Remove the Cloudflare DNS record for `guildhall.guildhouse.dev` if fully tearing down.

---

## Known v0.1 limitations

- **Cloudflare-edge TLS, not cluster-terminated.** Upgrading to cert-manager Certificate + in-cluster TLS is hygiene follow-up once the first deploy stabilizes.
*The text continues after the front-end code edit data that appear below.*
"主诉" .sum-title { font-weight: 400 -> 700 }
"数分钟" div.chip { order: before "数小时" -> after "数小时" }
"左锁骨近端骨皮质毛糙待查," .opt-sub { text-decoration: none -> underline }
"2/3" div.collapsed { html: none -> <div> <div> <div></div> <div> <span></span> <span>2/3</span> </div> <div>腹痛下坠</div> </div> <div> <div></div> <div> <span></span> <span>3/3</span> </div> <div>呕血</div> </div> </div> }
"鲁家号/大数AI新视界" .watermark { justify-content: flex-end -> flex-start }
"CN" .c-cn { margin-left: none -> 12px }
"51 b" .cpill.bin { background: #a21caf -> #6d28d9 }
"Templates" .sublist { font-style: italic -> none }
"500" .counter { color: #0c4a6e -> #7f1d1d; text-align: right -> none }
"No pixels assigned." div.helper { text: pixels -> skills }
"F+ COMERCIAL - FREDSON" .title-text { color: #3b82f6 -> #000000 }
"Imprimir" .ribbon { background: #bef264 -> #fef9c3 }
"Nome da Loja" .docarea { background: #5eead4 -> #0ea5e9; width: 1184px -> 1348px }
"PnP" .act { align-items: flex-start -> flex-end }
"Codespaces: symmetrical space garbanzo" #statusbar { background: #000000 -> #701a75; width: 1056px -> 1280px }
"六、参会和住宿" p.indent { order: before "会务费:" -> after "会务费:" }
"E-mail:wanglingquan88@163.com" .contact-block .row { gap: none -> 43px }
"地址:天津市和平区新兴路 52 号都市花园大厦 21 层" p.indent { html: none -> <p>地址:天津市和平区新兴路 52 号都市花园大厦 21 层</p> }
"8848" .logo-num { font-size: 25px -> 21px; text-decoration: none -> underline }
The `letsencrypt-prod` ClusterIssuer is already ready.
- **No Flux integration.** Direct `kubectl apply` is the deploy mechanism for v0.1. Flux Kustomization for Guildhall is follow-up — especially once the broader Flux chain (cluster-infra, spire, quartermaster) is healed.
- **No OIDC / Keycloak integration.** Guildhall's `config/runtime.exs` has commented-out OIDC env vars; wiring them to the existing `auth.guildhouse.dev` Keycloak is follow-up.
- **No substrate CRD integration.** The CeremonyOrchestrator and ChronicleConsumer stubs are not yet watching real substrate CRDs — those integrations land after the substrate foundation is reconciling on this cluster.
- **Single replica.** Safe for LiveView (no cluster sticky-session concerns at replicas=1). Scale once DNS cluster / horizontal-pod-autoscaler is configured.